» **Provided material**:
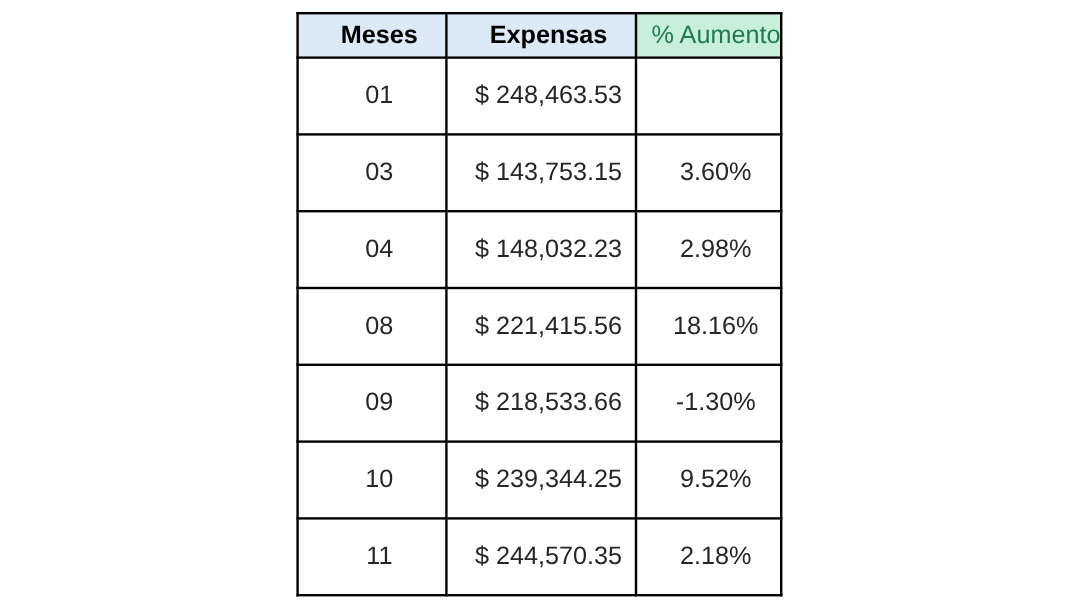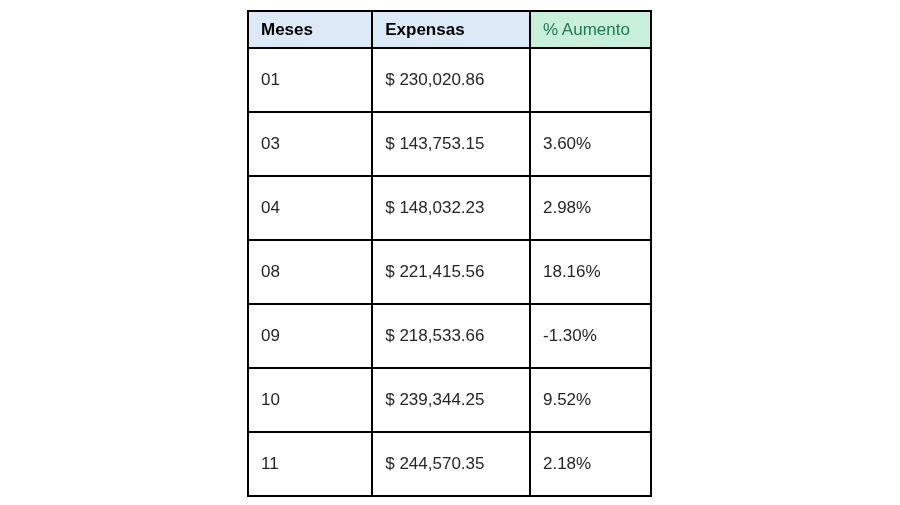"Meses" .expenses-table th,.expenses-table td { font-size: 17px -> 21px; text-align: left -> center }
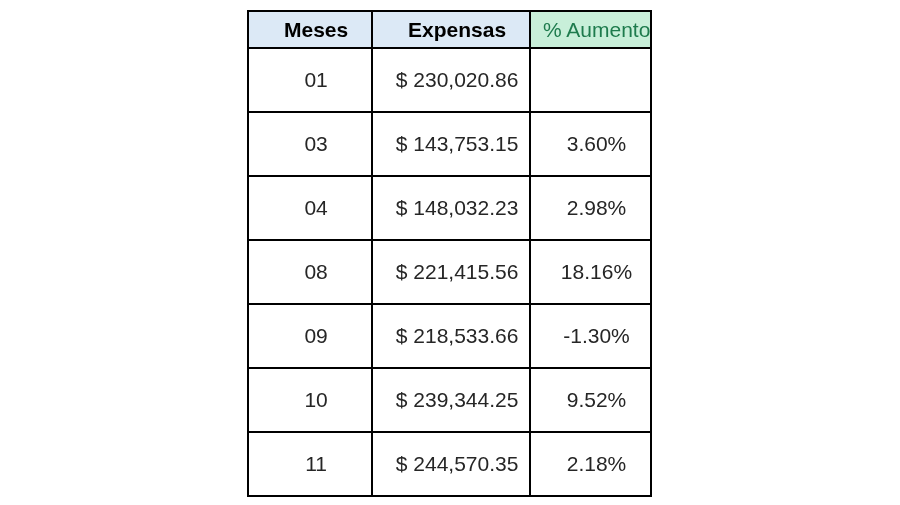"$ 230,020.86" td.col-expensa { text: 230,020.86 -> 248,463.53 }
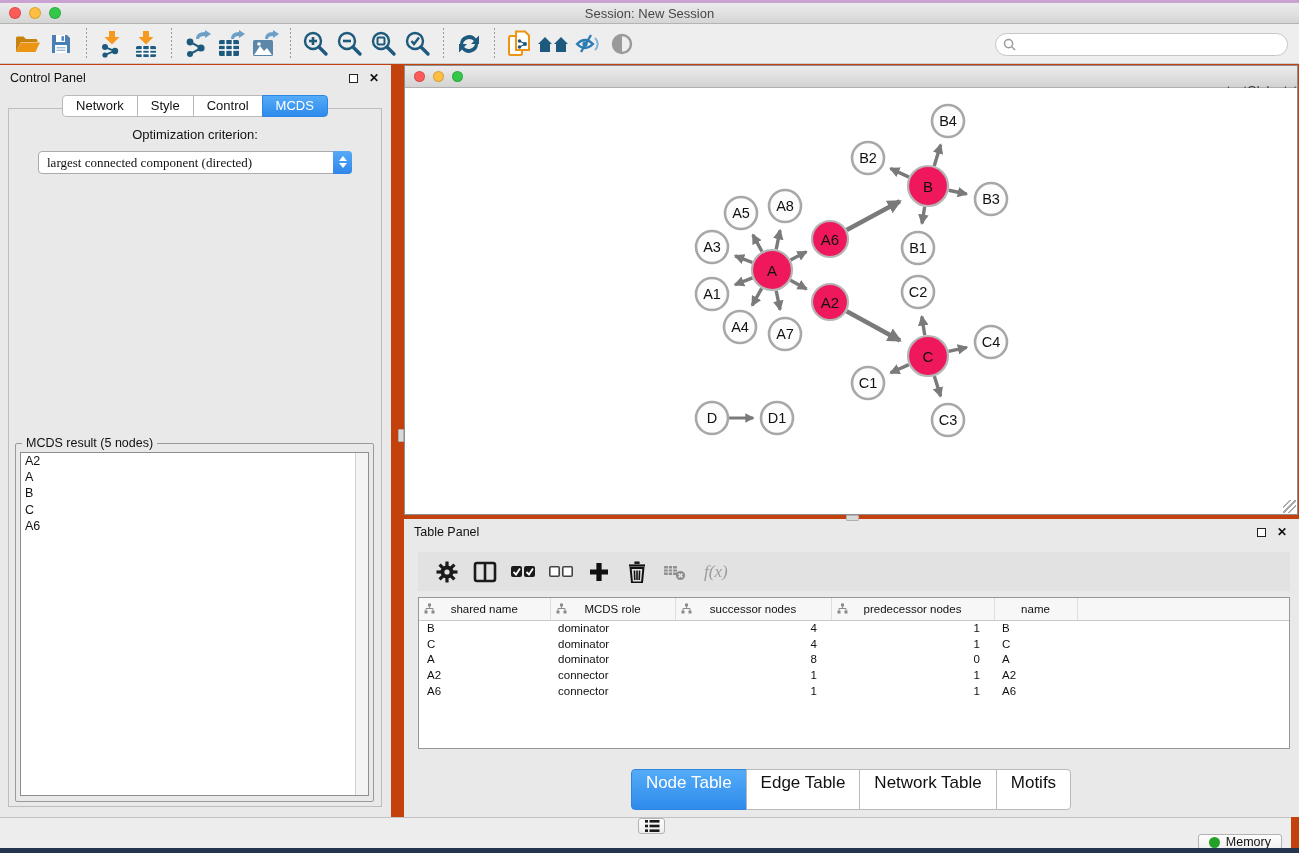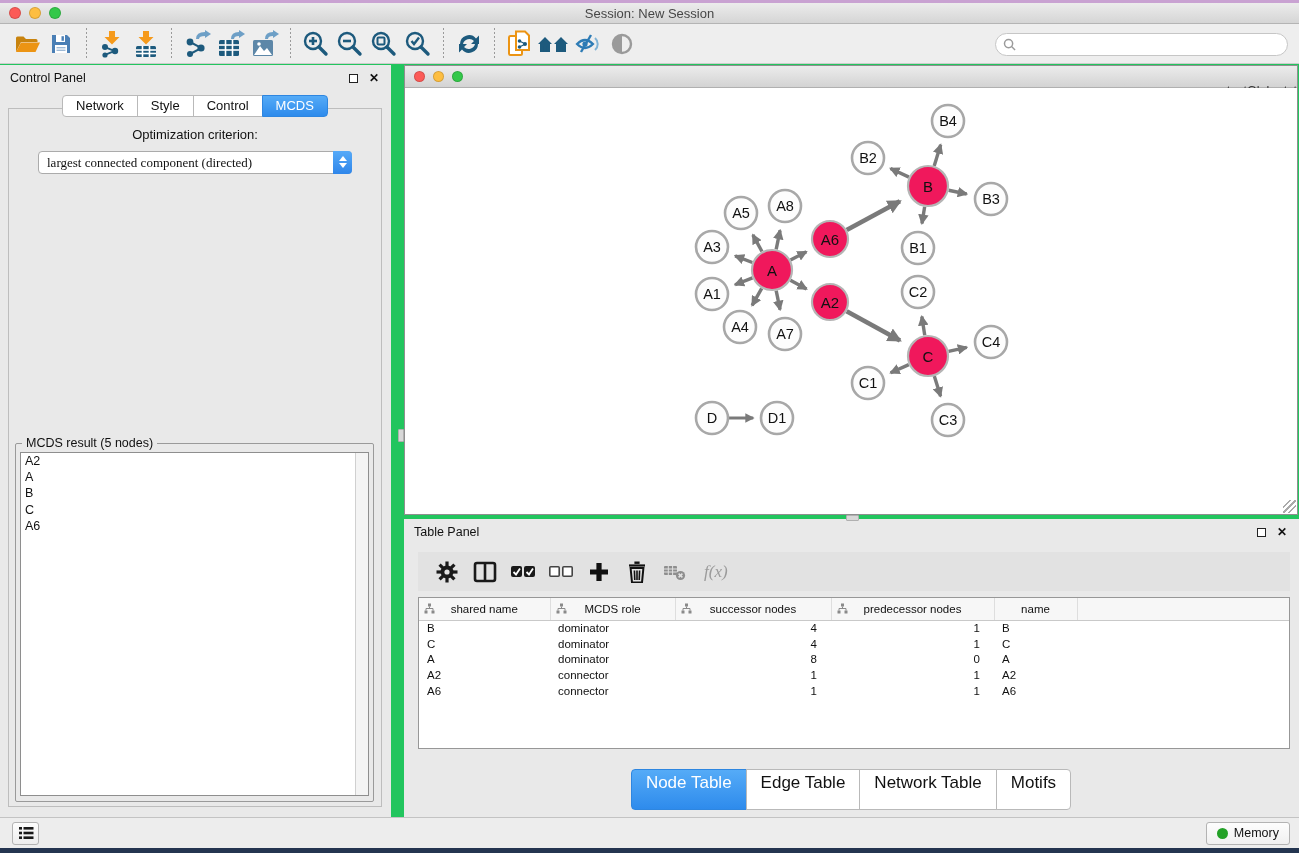"Session: New Session" #root { background: #22c55e -> #c2410c }
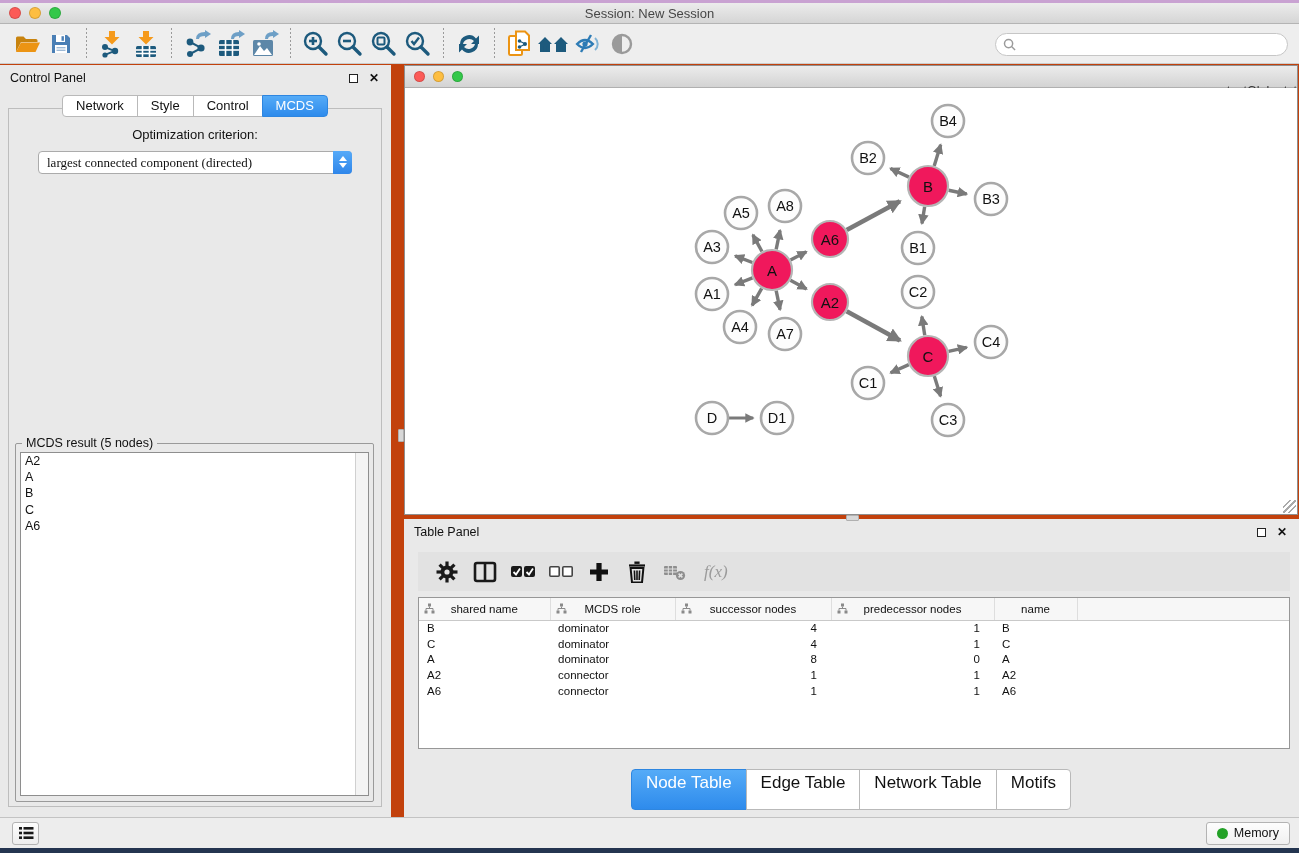"Memory" .statusbar { flex-direction: none -> column; right: 0 -> 8px }
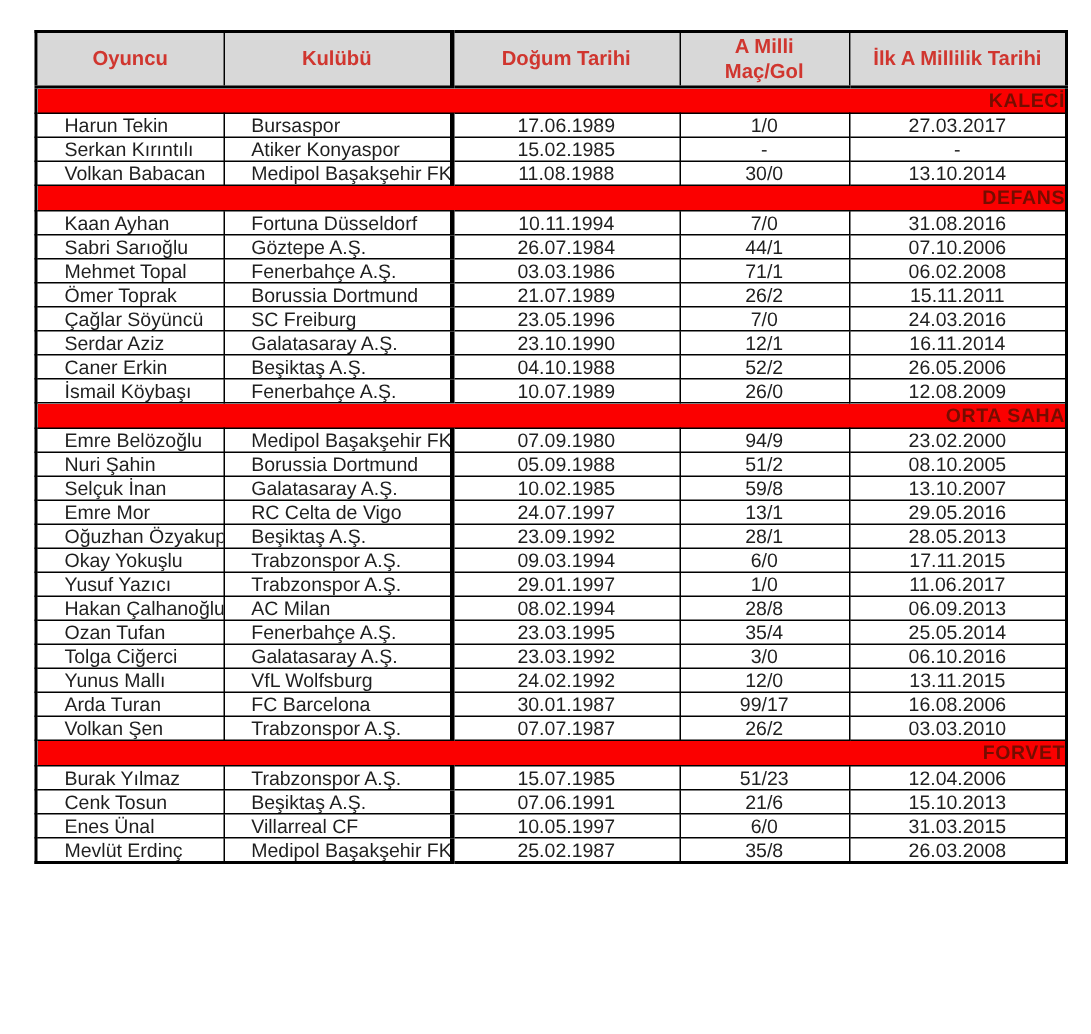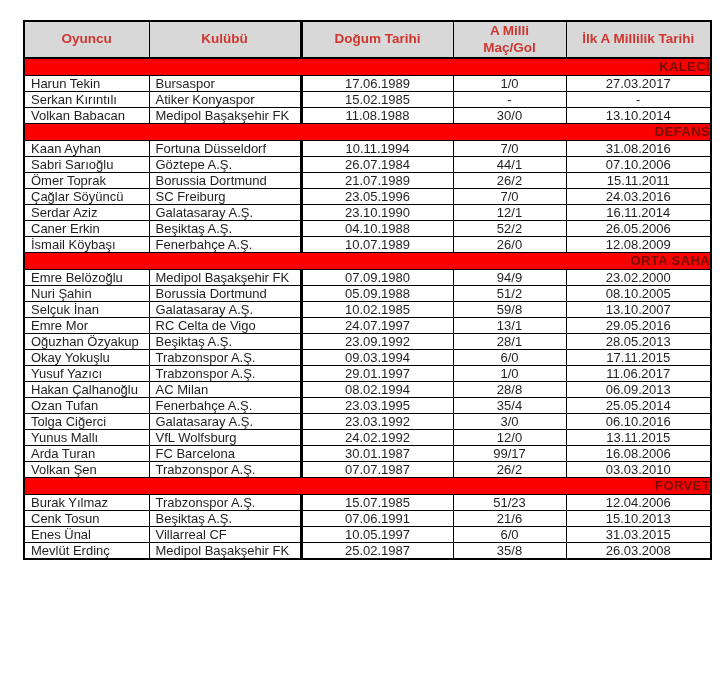"Harun Tekin" td.left { padding-left: 6px -> 18px }
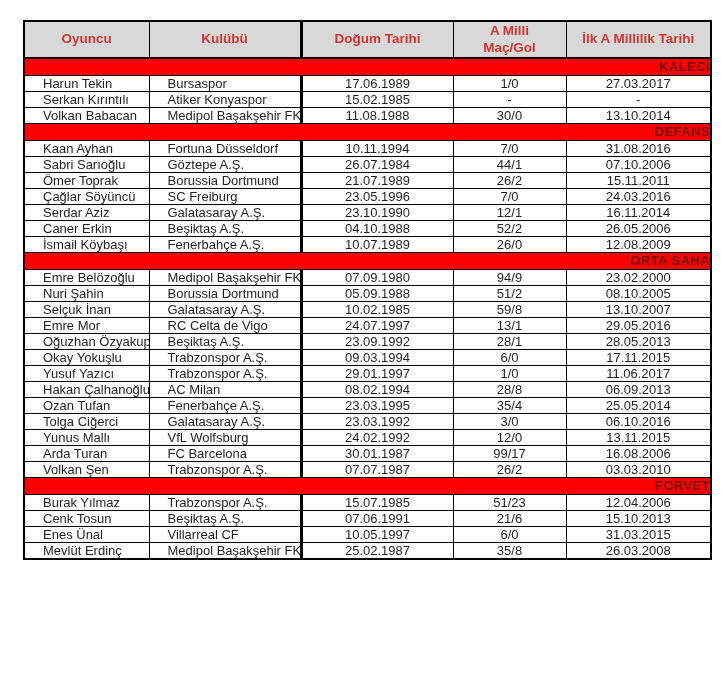"Mehmet Topal" tr.data { html: none -> <tr> <td>Mehmet Topal</td> <td>Fenerbahçe A.Ş.</td> <td>03.03.1986</td> <td>71/1</td> <td>06.02.2008</td> </tr> }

» **Work to complete**:
When you restate the listing above, give each line word for word but leave out every image.

» **Solution below**:
"Meses" .expenses-table th,.expenses-table td { font-size: 17px -> 21px; text-align: left -> center }
"$ 230,020.86" td.col-expensa { text: 230,020.86 -> 248,463.53 }
"Session: New Session" #root { background: #22c55e -> #c2410c }
"Memory" .statusbar { flex-direction: none -> column; right: 0 -> 8px }
"Harun Tekin" td.left { padding-left: 6px -> 18px }
"Mehmet Topal" tr.data { html: none -> <tr> <td>Mehmet Topal</td> <td>Fenerbahçe A.Ş.</td> <td>03.03.1986</td> <td>71/1</td> <td>06.02.2008</td> </tr> }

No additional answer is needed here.